> **What this task involves**:
A picture should never appear in your copy. Transcribe the listing exactly from its first line through the line with "rgba(200,200,200,0.25); font-size: 40px;", both ends included.

> **Record set**:
--------------------

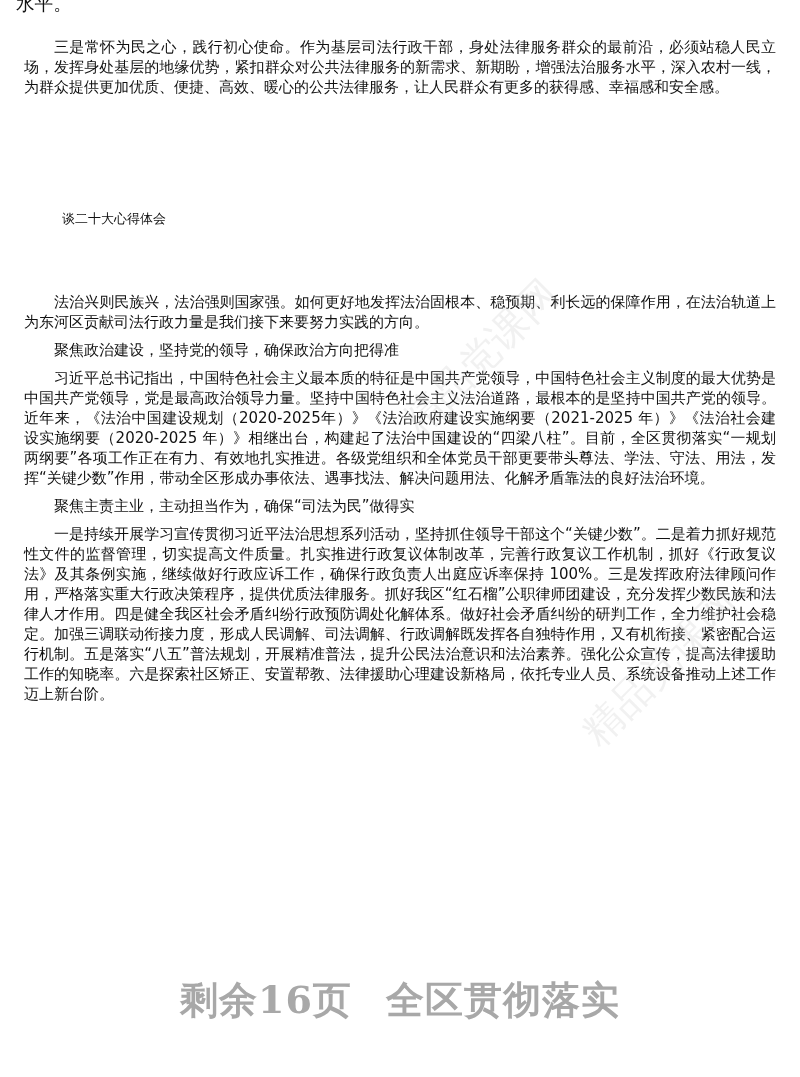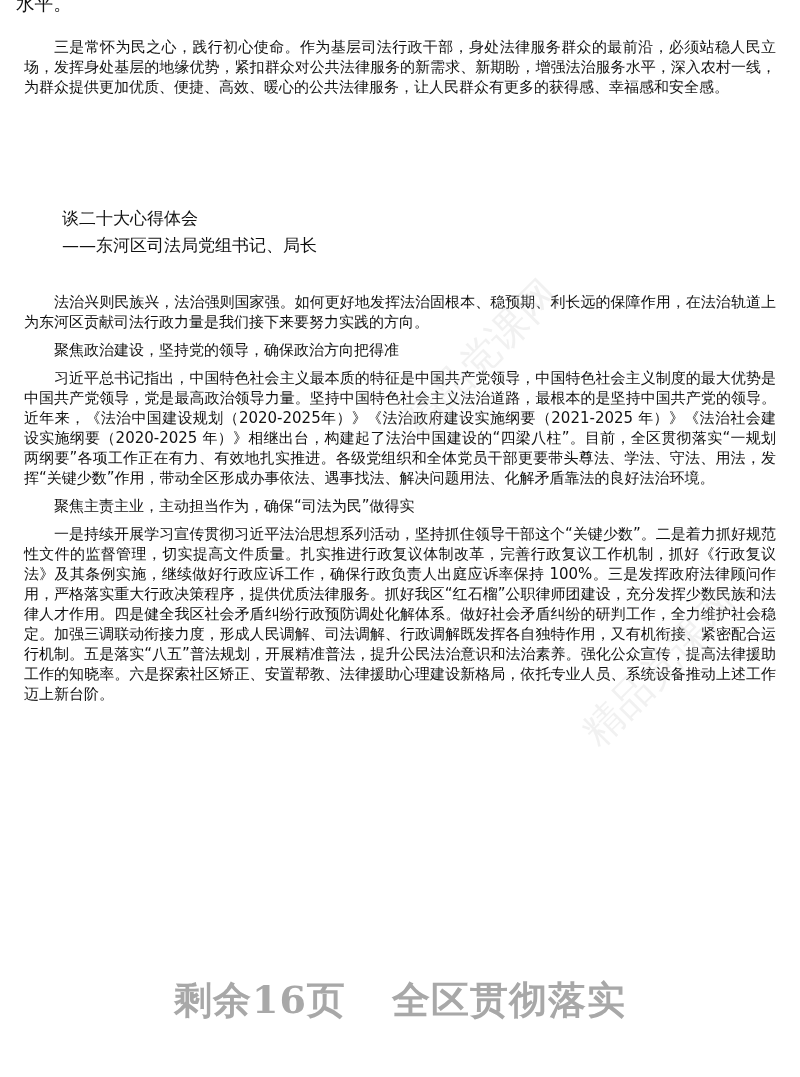--- a/index.html
+++ b/index.html
@@ -9,7 +9,7 @@
   .block { position: absolute; left: 16px; width: 768px; }
   .para { font-size: 15px; line-height: 20px; margin: 8px; text-indent: 2em; text-align: justify; }
   .cut { position: absolute; left: 16px; top: -10px; font-size: 18.6px; line-height: 27px; }
-  .heading { position: absolute; left: 62px; font-size: 17px; line-height: 27px; }
+  .heading { position: absolute; left: 62px; font-size: 13px; line-height: 27px; }
   .watermark { position: absolute; color: rgba(200,200,200,0.25); font-size: 40px;
                transform: rotate(-45deg); pointer-events: none; white-space: nowrap; }
   .more { position: absolute; left: 0; width: 800px; top: 975px; text-align: center;

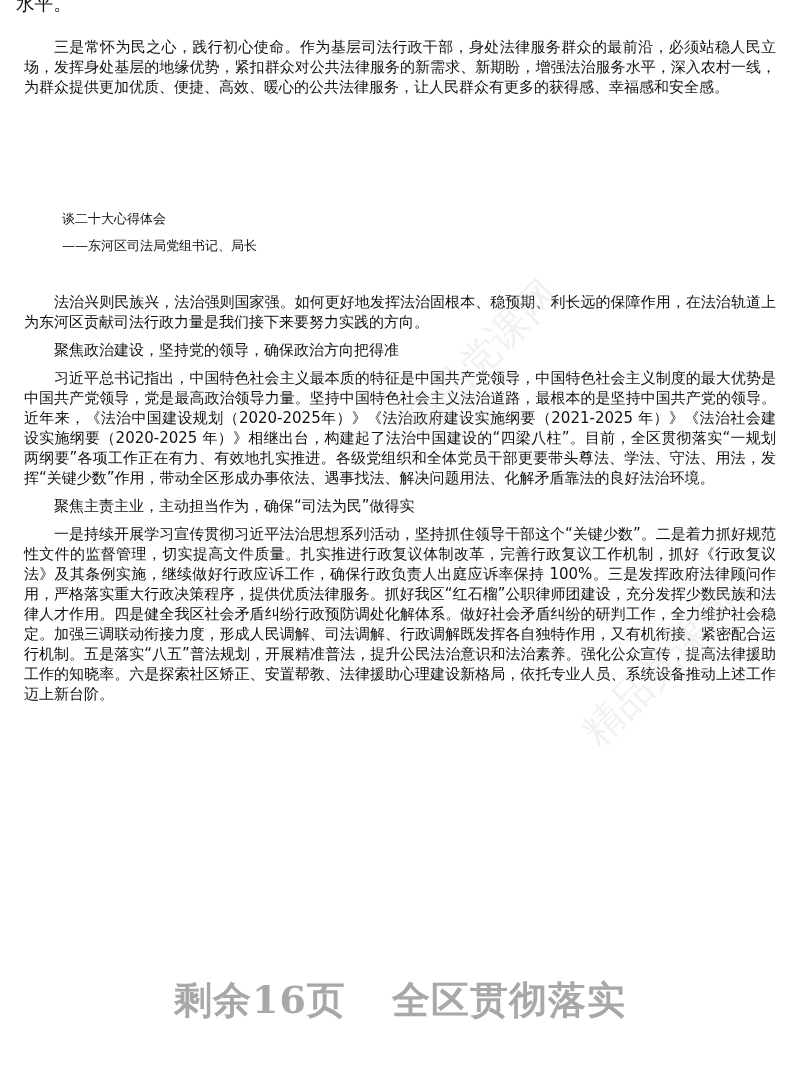--- a/index.html
+++ b/index.html
@@ -29,7 +29,6 @@
   </div>
 
   <div class="heading" style="top:205px;">谈二十大心得体会</div>
-  <div class="heading" style="top:232px;">——东河区司法局党组书记、局长</div>
 
   <div class="block" style="top:284px;">
     <p class="para">法治兴则民族兴，法治强则国家强。如何更好地发挥法治固根本、稳预期、利长远的保障作用，在法治轨道上为东河区贡献司法行政力量是我们接下来要努力实践的方向。</p>

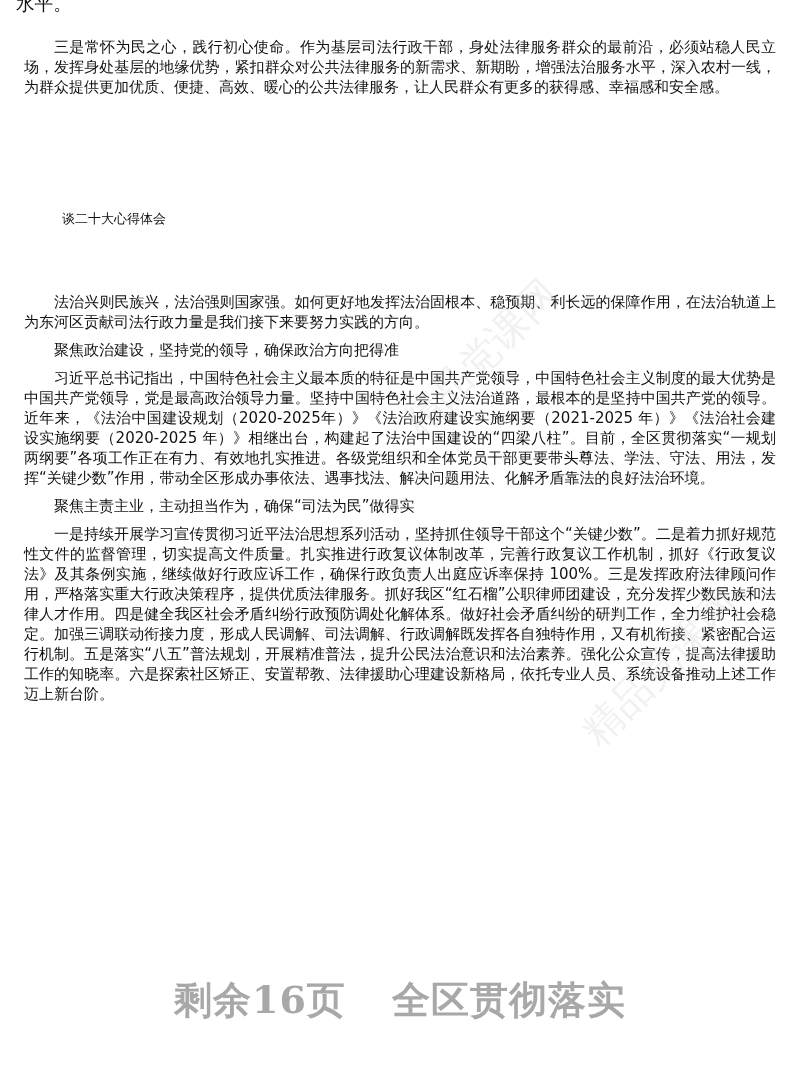--- a/index.html
+++ b/index.html
@@ -15,7 +15,7 @@
   .more { position: absolute; left: 0; width: 800px; top: 975px; text-align: center;
           font-family: "DejaVu Serif", "Liberation Serif", serif; font-weight: bold;
           font-size: 38px; color: #a8a8a8; letter-spacing: 1px; }
-  .more span { margin: 0 16px; }
+  .more span { margin: 0 10px; }
 </style>
 </head>
 <body>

--------------------

> **Reply to the task**:
--- a/index.html
+++ b/index.html
@@ -9,7 +9,7 @@
   .block { position: absolute; left: 16px; width: 768px; }
   .para { font-size: 15px; line-height: 20px; margin: 8px; text-indent: 2em; text-align: justify; }
   .cut { position: absolute; left: 16px; top: -10px; font-size: 18.6px; line-height: 27px; }
-  .heading { position: absolute; left: 62px; font-size: 17px; line-height: 27px; }
+  .heading { position: absolute; left: 62px; font-size: 13px; line-height: 27px; }
   .watermark { position: absolute; color: rgba(200,200,200,0.25); font-size: 40px;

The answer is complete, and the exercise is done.